SNPs, short tandem repeats, and structural variants are responsible for differential gene expression across C57BL/6 and C57BL/10 substrains

Cell Genom. 2022 Mar 9;2(3):100102. doi: 10.1016/j.xgen.2022.100102.

Abstract

Mouse substrains are an invaluable model for understanding disease. We compared C57BL/6J, which is the most commonly used inbred mouse strain, with eight C57BL/6 and five C57BL/10 closely related inbred substrains.

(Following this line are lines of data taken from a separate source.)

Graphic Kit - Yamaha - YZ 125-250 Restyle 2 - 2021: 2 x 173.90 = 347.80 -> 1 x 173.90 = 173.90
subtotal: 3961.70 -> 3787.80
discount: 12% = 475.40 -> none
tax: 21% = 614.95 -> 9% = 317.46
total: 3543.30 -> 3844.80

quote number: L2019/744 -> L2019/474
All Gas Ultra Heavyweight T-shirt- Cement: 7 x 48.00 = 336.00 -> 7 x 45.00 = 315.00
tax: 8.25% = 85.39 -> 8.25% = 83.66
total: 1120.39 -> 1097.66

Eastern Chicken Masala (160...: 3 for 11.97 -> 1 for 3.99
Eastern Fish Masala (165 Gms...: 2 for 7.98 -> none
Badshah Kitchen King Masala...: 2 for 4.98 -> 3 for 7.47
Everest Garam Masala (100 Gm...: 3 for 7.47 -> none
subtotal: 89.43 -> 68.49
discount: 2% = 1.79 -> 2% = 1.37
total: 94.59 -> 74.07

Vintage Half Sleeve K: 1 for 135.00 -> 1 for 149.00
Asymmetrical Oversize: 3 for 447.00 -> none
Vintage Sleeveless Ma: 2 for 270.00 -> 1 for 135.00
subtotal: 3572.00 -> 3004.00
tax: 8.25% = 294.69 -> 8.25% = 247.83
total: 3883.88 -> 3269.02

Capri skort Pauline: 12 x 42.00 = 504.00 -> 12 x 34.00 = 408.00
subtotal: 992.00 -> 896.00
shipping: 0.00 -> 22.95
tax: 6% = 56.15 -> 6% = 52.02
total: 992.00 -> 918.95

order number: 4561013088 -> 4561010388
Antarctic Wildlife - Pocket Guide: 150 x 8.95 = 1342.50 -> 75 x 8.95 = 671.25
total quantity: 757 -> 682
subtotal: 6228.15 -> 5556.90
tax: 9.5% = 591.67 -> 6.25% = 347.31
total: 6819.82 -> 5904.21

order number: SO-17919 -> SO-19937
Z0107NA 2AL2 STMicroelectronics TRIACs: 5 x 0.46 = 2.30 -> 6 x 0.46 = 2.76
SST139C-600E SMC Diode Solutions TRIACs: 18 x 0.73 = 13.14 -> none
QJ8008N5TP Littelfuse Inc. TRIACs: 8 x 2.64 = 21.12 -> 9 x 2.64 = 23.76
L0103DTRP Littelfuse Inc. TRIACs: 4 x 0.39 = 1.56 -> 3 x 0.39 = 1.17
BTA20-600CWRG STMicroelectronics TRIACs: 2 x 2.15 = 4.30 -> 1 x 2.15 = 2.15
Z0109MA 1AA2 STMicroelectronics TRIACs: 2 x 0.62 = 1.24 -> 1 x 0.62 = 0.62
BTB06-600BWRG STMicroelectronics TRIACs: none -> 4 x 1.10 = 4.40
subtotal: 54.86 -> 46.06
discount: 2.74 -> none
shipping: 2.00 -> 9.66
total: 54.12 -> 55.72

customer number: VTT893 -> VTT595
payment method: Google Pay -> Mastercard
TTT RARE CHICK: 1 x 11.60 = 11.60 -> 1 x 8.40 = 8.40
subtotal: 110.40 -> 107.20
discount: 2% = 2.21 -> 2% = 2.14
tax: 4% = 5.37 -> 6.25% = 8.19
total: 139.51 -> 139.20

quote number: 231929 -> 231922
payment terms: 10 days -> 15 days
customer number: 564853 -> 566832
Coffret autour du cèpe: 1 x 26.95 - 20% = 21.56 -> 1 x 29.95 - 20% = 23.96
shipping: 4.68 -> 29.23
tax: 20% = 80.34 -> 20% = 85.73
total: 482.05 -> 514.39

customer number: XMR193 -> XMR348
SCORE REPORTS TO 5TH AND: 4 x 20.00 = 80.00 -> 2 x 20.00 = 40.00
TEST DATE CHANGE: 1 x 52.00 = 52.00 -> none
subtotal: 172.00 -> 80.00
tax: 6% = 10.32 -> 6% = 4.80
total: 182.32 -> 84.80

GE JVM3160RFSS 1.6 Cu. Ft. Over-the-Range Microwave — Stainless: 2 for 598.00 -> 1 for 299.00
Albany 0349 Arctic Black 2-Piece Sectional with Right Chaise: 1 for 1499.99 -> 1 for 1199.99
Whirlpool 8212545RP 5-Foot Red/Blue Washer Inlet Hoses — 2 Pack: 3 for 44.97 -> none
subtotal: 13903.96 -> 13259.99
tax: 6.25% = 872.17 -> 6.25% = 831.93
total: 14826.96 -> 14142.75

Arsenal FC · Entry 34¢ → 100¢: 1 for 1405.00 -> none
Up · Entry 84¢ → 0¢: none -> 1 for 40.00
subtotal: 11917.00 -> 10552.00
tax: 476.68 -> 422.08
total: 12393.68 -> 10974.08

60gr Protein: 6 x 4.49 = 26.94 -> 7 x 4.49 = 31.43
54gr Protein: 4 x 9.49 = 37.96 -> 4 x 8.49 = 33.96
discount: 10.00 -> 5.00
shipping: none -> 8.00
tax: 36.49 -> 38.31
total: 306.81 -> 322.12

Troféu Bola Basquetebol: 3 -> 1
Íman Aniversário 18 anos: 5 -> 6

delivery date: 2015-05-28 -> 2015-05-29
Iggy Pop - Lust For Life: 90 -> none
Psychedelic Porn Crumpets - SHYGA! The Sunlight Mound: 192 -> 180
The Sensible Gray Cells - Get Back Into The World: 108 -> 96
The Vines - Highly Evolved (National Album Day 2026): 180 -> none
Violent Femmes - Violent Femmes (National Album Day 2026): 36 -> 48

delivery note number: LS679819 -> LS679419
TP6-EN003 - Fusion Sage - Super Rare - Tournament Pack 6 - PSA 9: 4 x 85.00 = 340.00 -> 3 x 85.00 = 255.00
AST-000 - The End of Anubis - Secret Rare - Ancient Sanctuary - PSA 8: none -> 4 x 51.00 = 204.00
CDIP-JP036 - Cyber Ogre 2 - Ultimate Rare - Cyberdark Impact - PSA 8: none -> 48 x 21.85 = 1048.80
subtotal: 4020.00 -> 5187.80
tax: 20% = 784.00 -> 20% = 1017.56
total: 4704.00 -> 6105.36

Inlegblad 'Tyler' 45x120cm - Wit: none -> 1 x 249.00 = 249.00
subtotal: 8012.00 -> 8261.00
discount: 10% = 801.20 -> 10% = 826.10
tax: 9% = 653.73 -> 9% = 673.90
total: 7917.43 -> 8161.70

Whole-genome sequencing and RNA-sequencing analysis yielded 352,631 SNPs, 109,096 indels, 150,344 short tandem repeats (STRs), 3,425 structural variants (SVs), and 2,826 differentially expressed genes (DE genes) among these 14 strains; 312,981 SNPs (89%) distinguished the B6 and B10 lineages. These SNPs were clustered into 28 short segments that are likely due to introgressed haplotypes rather than new mutations. Outside of these introgressed regions, we identified 53 SVs, protein-truncating SNPs, and frameshifting indels that were associated with DE genes. Our results can be used for both forward and reverse genetic approaches and illustrate how introgression and mutational processes give rise to differences among these widely used inbred substrains.